(STUDY MATERIAL begins)
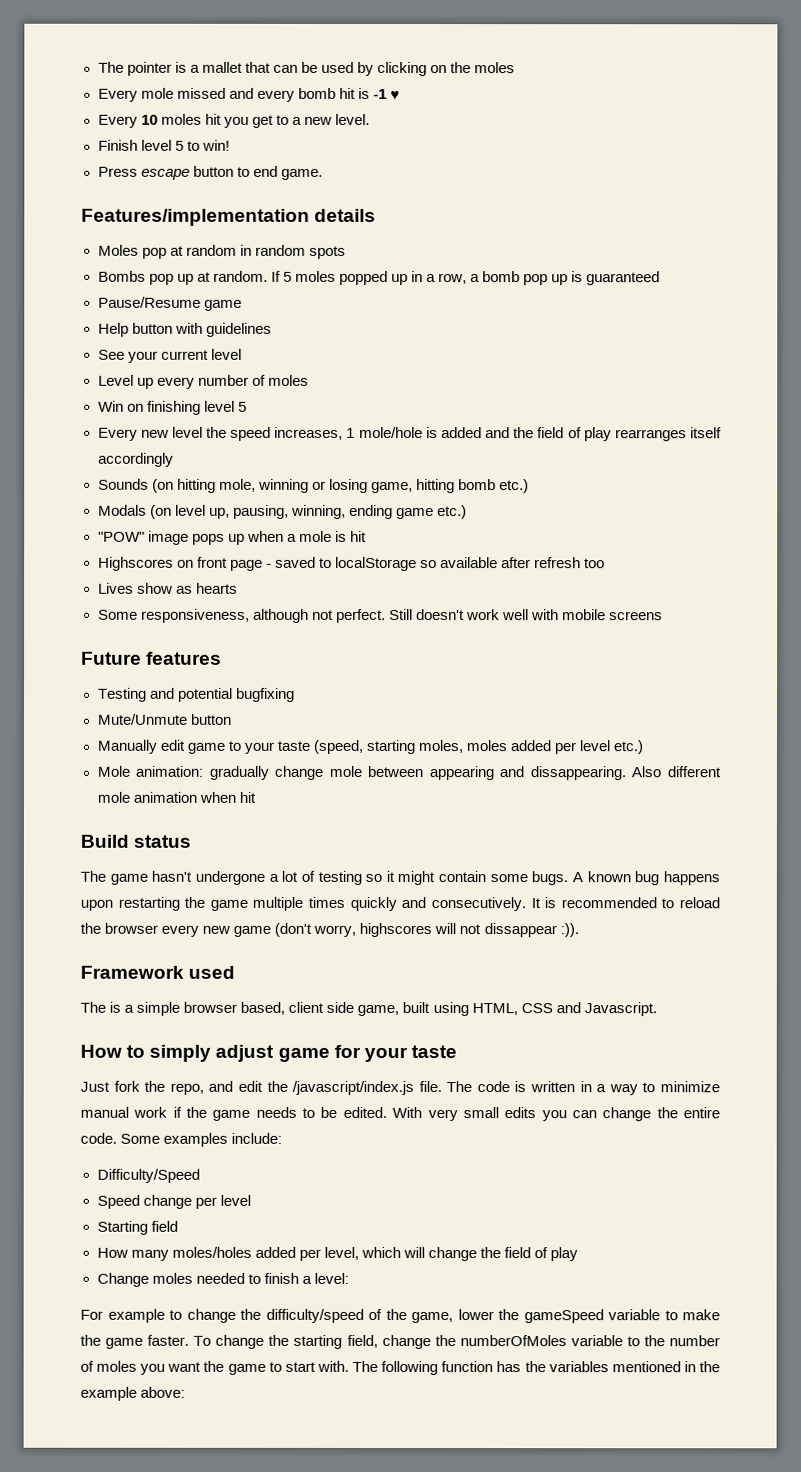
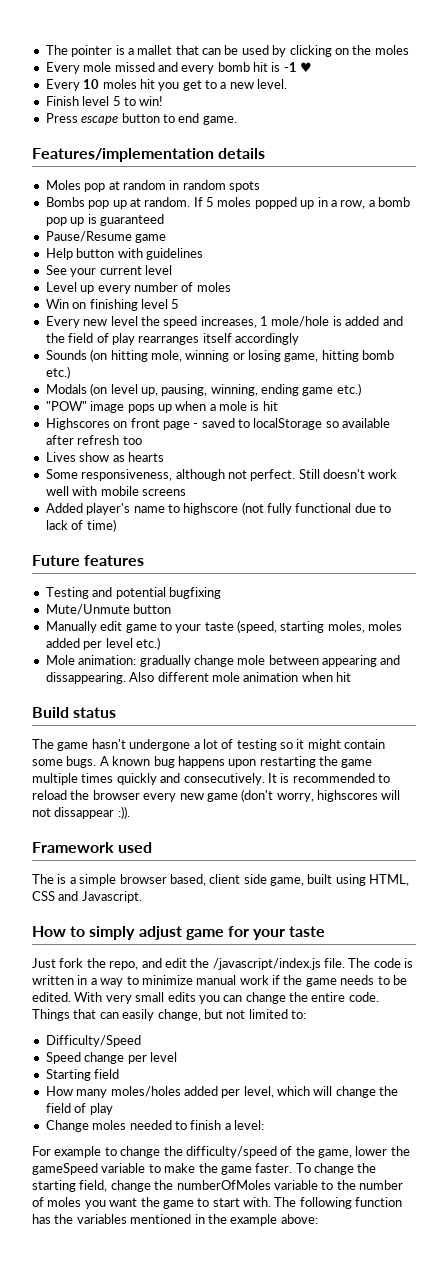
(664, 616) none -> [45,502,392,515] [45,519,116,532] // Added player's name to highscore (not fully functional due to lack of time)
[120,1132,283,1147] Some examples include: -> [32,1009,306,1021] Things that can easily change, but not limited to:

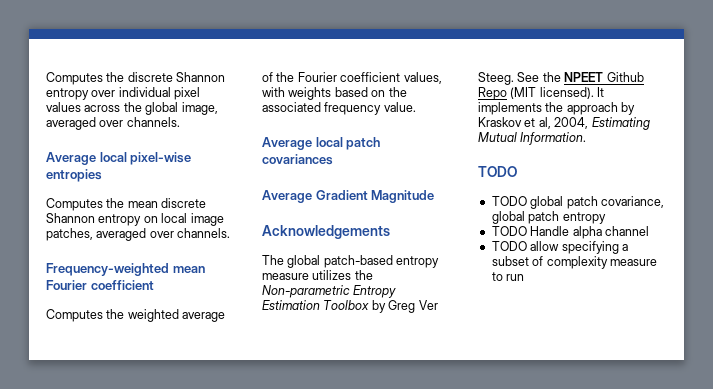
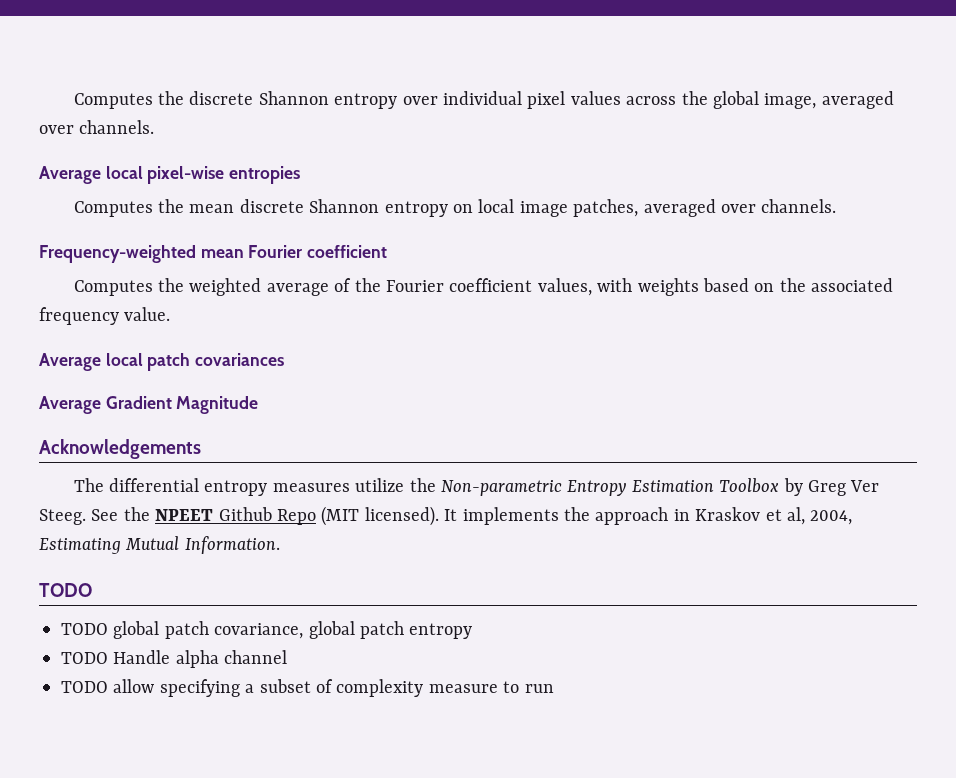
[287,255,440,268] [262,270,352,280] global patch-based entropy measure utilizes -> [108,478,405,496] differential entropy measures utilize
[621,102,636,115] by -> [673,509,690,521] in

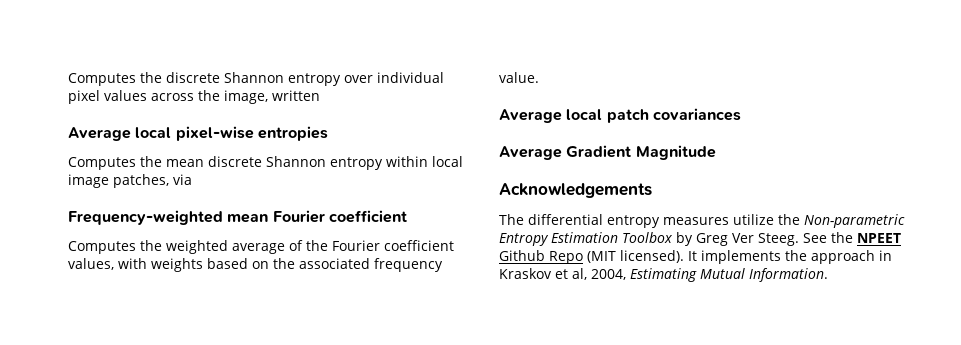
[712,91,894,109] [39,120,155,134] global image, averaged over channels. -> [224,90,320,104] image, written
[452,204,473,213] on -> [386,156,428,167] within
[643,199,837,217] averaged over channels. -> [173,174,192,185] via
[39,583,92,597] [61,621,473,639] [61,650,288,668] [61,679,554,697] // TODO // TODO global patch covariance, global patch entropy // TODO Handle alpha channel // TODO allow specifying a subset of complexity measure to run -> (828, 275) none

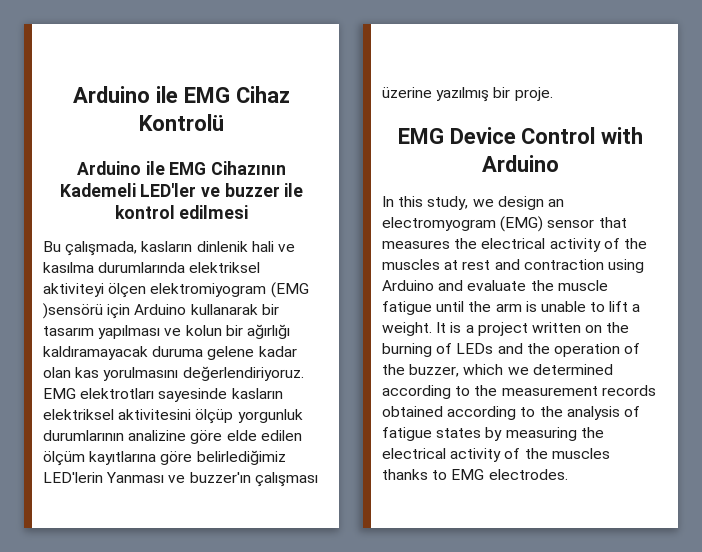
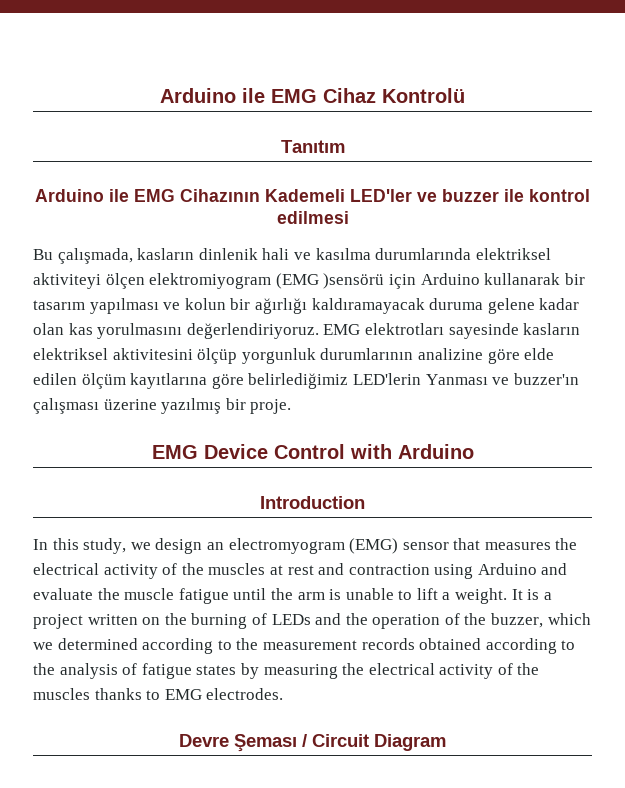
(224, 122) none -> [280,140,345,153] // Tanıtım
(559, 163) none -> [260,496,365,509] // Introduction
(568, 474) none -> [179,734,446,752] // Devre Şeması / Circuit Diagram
(STUDY MATERIAL ends)
(STUDY MATERIAL begins)
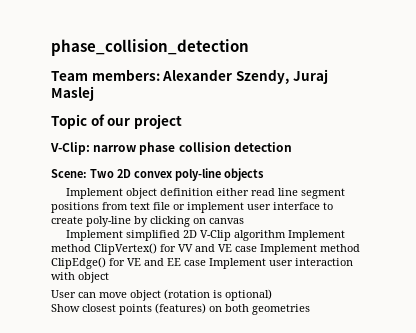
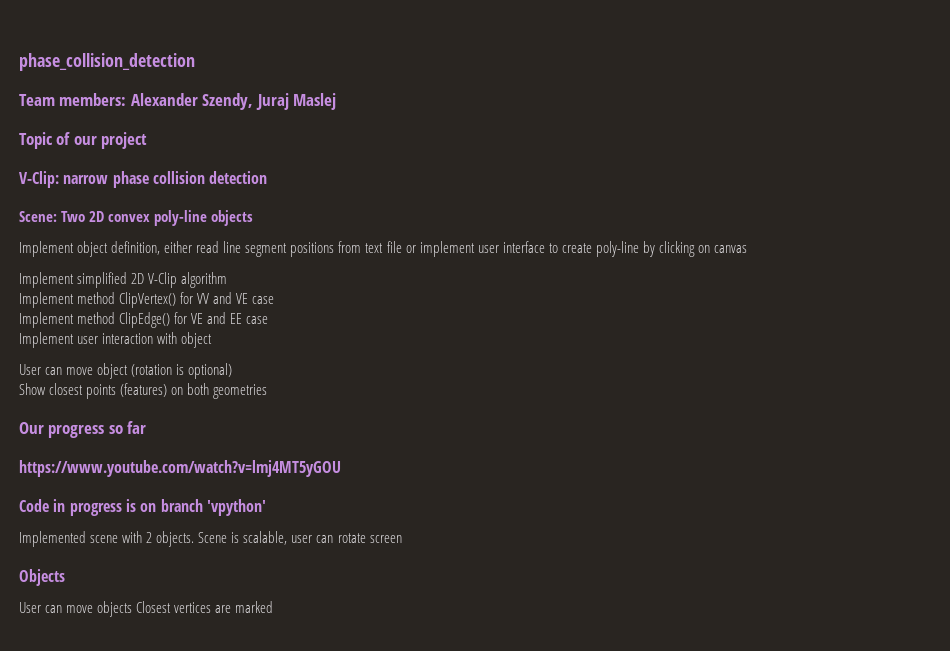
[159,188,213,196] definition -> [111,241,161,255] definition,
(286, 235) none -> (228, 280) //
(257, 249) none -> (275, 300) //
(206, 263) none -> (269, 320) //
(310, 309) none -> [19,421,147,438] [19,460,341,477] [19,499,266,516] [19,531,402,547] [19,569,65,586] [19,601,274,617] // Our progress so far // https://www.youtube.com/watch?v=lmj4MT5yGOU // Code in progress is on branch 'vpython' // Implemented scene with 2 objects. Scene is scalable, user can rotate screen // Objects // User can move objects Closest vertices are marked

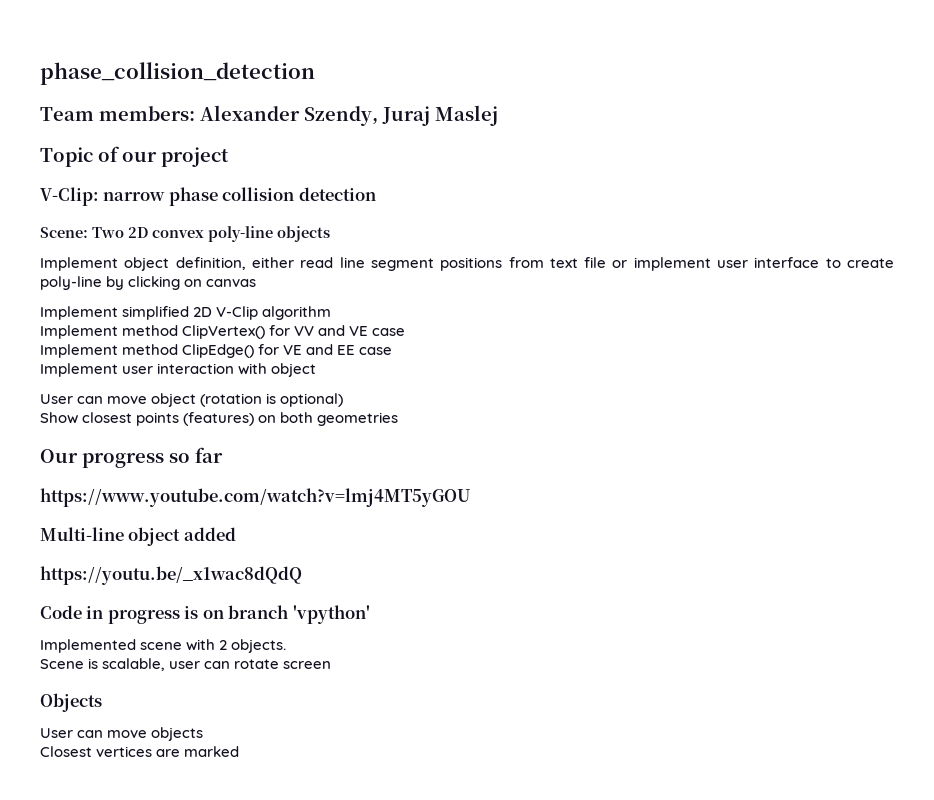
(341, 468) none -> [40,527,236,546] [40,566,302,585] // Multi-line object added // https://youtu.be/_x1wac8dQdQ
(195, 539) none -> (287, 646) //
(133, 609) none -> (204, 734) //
(STUDY MATERIAL ends)
# WORK TASK
Check each line of the listing for "measure". Show those that have it.

# RESPONSE BOX
[287,255,440,268] [262,270,352,280] global patch-based entropy measure utilizes -> [108,478,405,496] differential entropy measures utilize
[39,583,92,597] [61,621,473,639] [61,650,288,668] [61,679,554,697] // TODO // TODO global patch covariance, global patch entropy // TODO Handle alpha channel // TODO allow specifying a subset of complexity measure to run -> (828, 275) none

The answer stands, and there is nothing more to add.